## EXERCISE REQUIREMENTS
What is needed is an exact copy of every line from the one with "text-align: left ->" to the end of the entries below, without the pictures.

::: DATA RECORDS :::

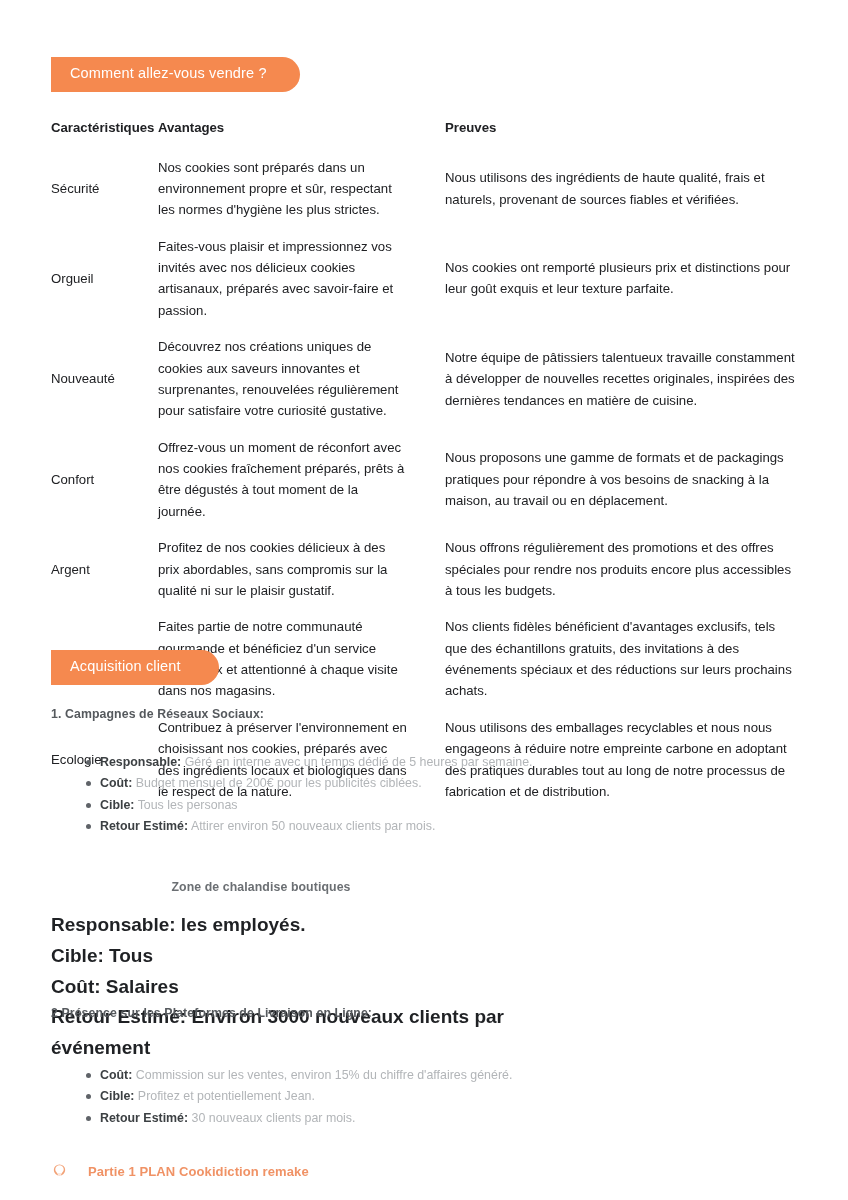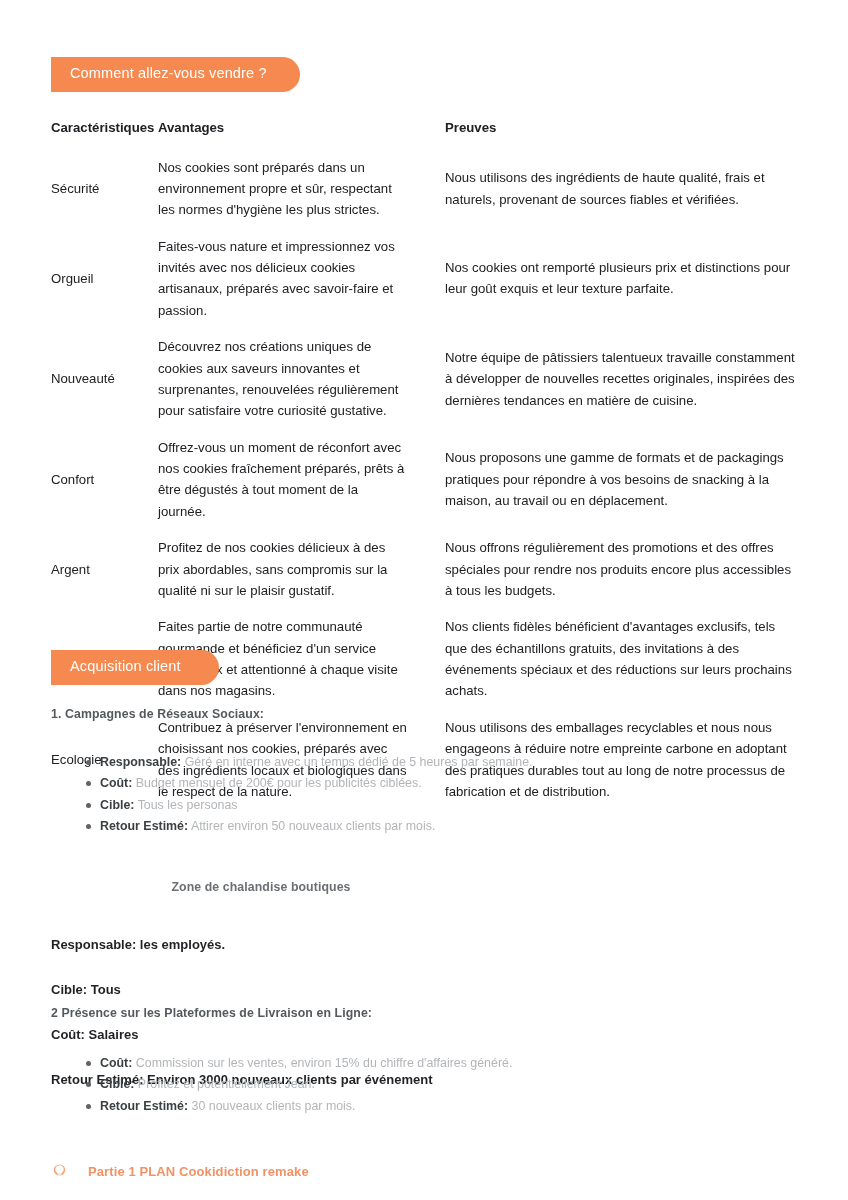"Faites-vous nature et impressionnez vos" td.c-avant { text: nature -> plaisir }
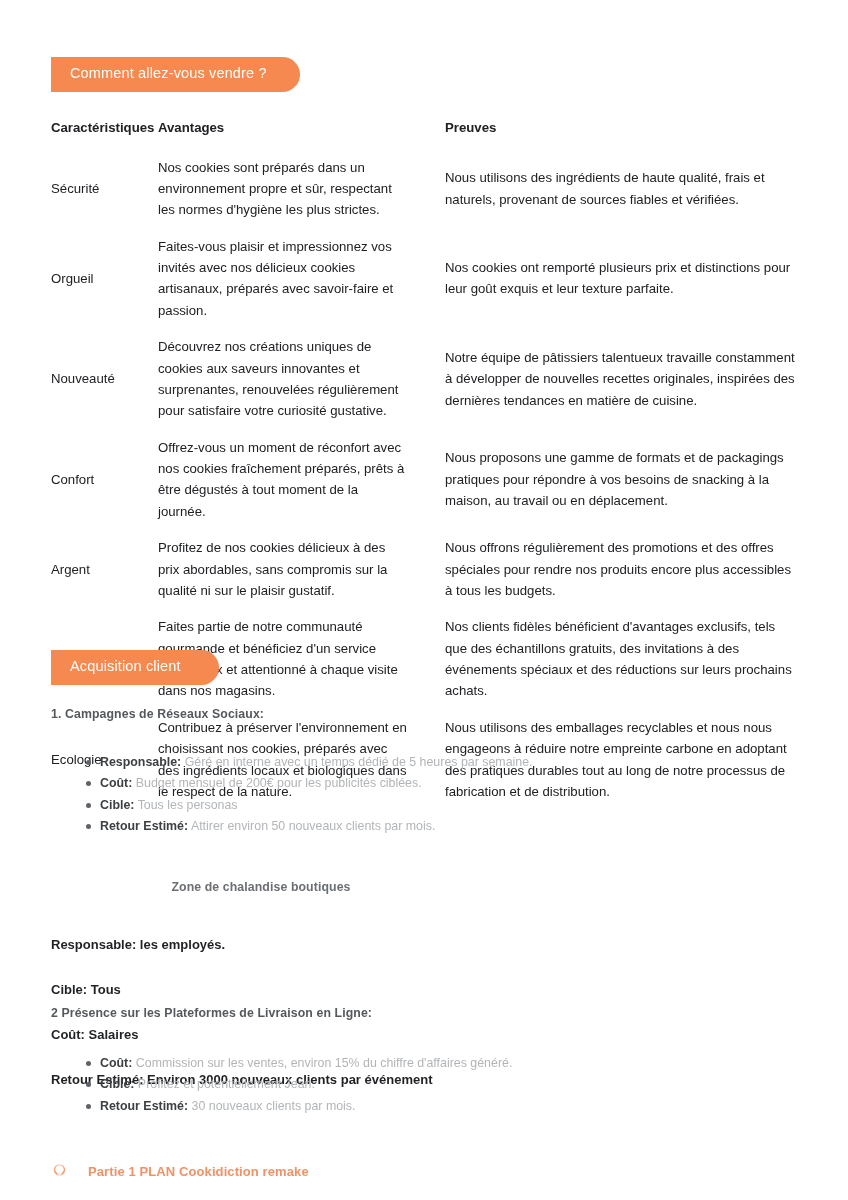"Responsable: les employés." .plain-bold-lines div { font-size: 13px -> 19px; margin-top: 24px -> none }
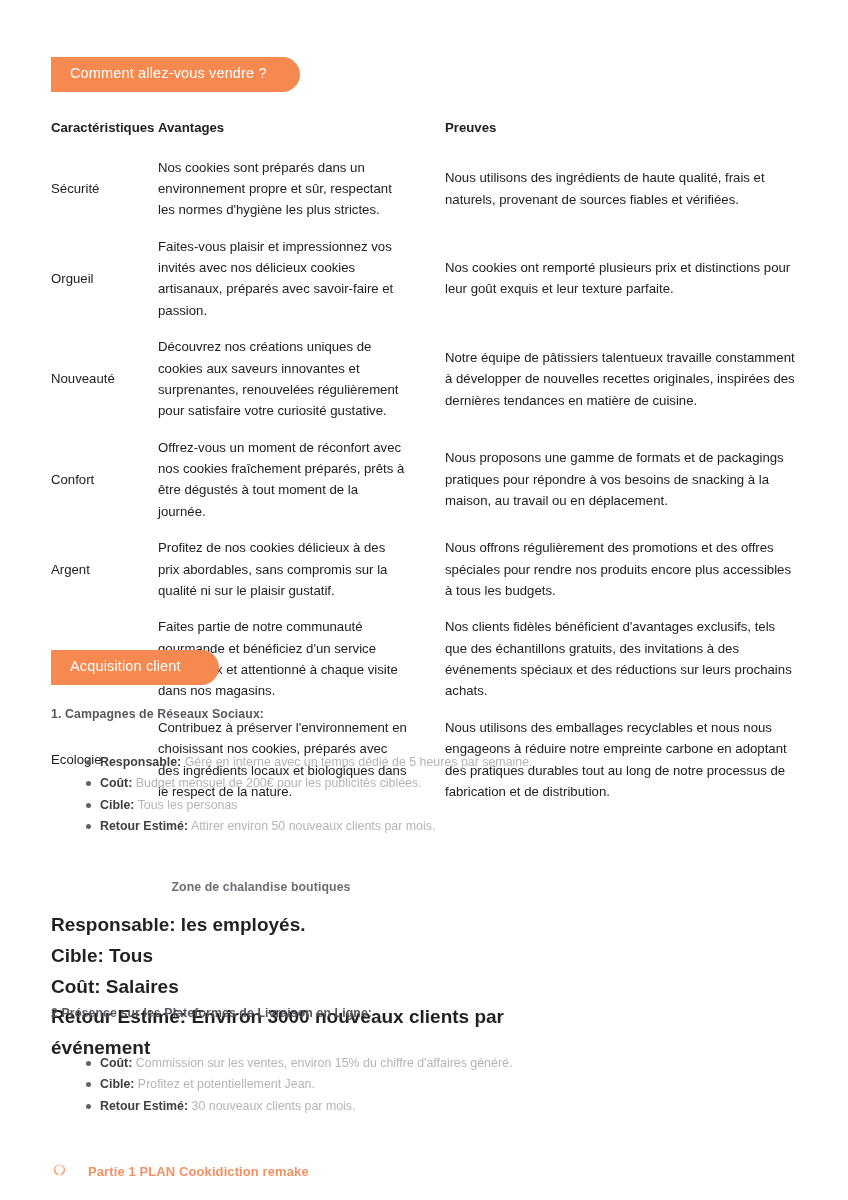"Coût: Commission sur les ventes," ul.bullets li.gap { margin-top: 18px -> 30px }
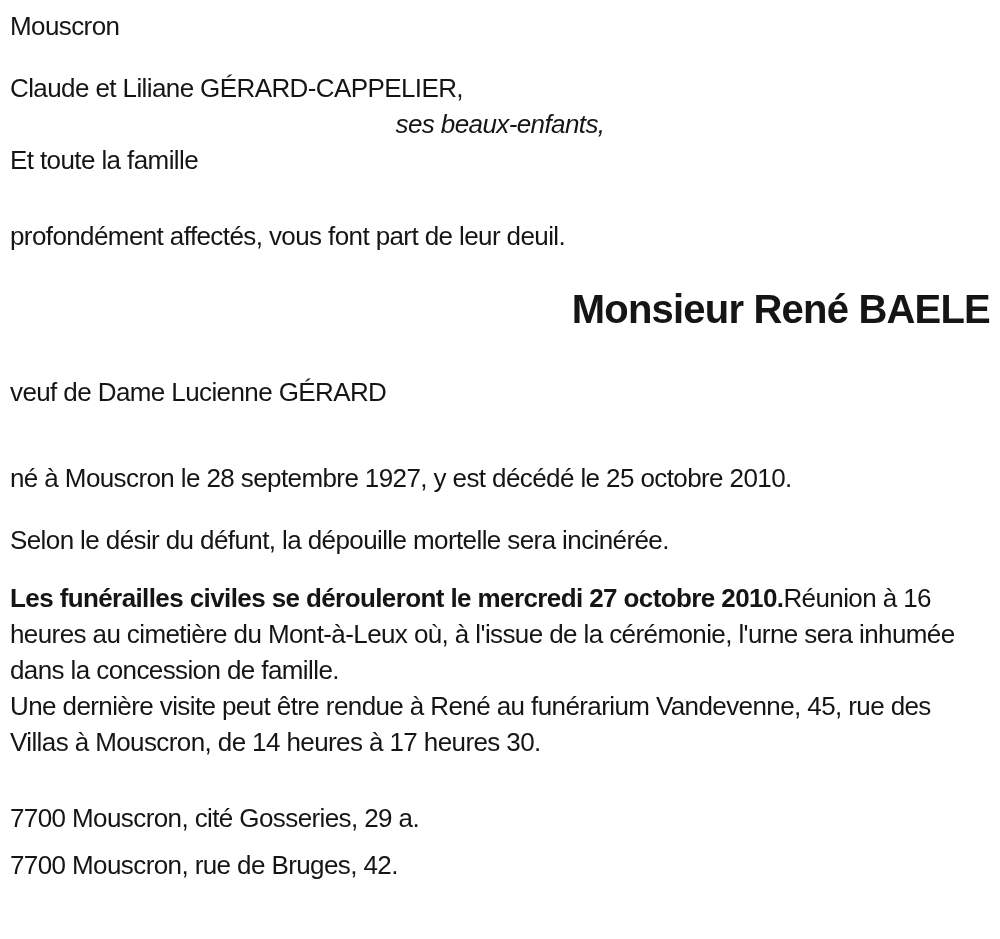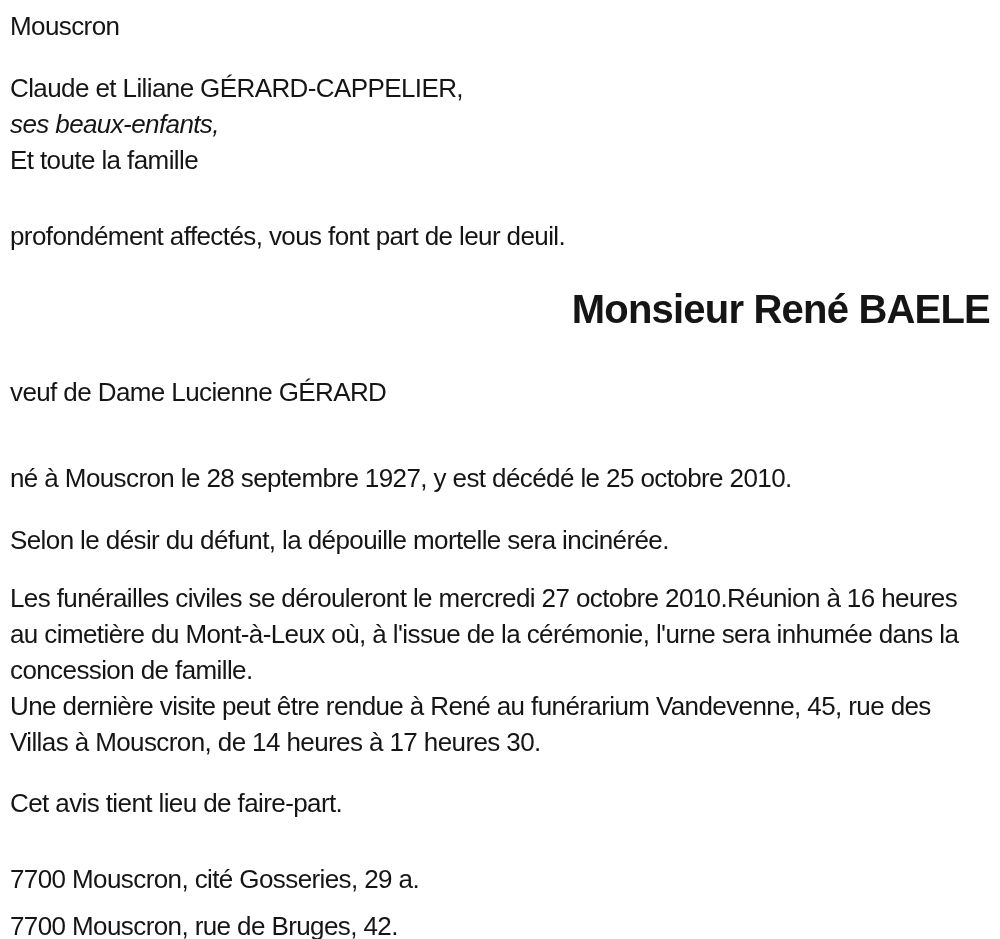"ses beaux-enfants," .relation { text-align: left -> center }
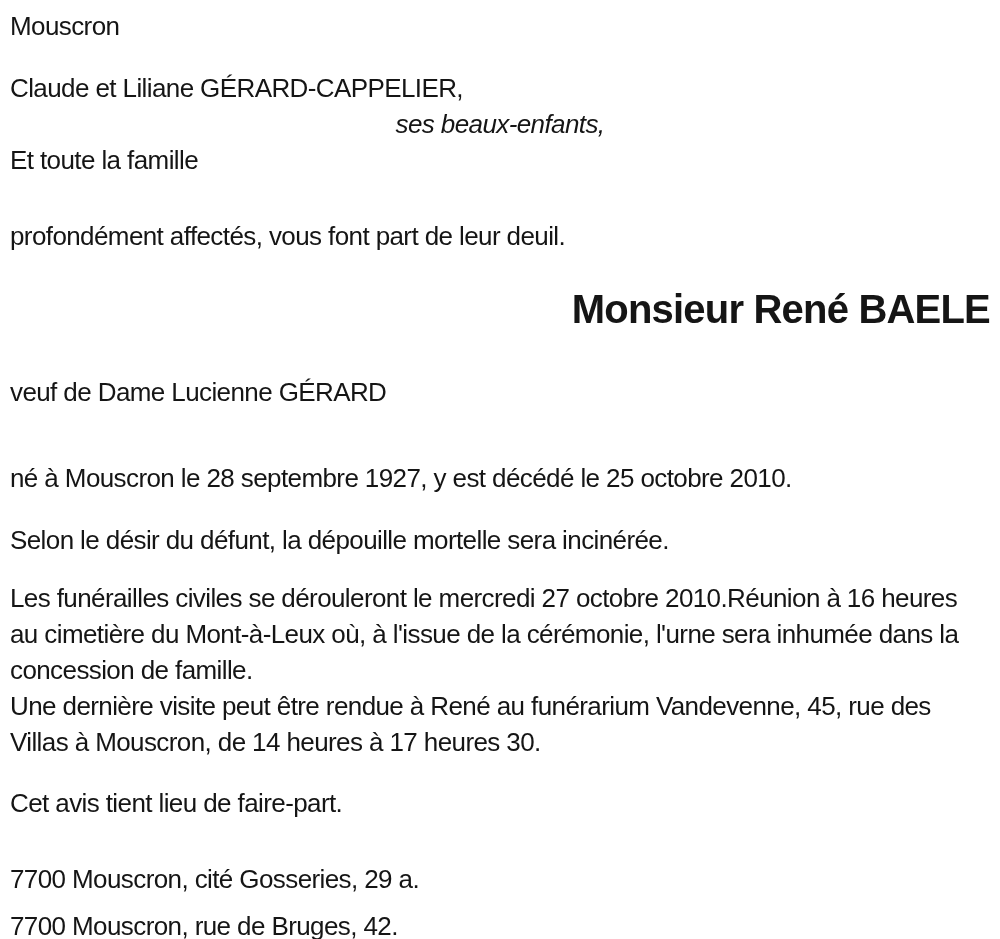"Les funérailles civiles se dérouleront" .funeral strong { font-weight: normal -> bold }
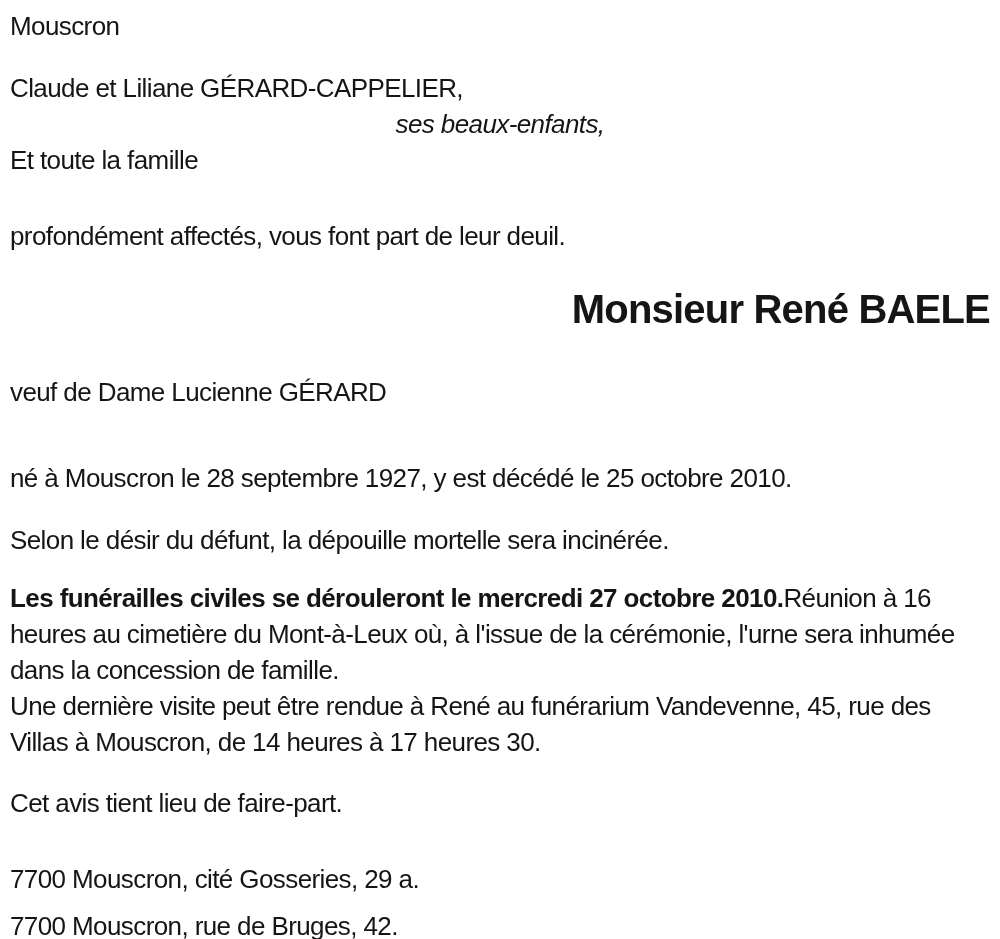"Cet avis tient lieu de" p.line { html: <p>Cet avis tient lieu de faire-part.</p> -> none }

:::

## WORKED SOLUTION
"ses beaux-enfants," .relation { text-align: left -> center }
"Les funérailles civiles se dérouleront" .funeral strong { font-weight: normal -> bold }
"Cet avis tient lieu de" p.line { html: <p>Cet avis tient lieu de faire-part.</p> -> none }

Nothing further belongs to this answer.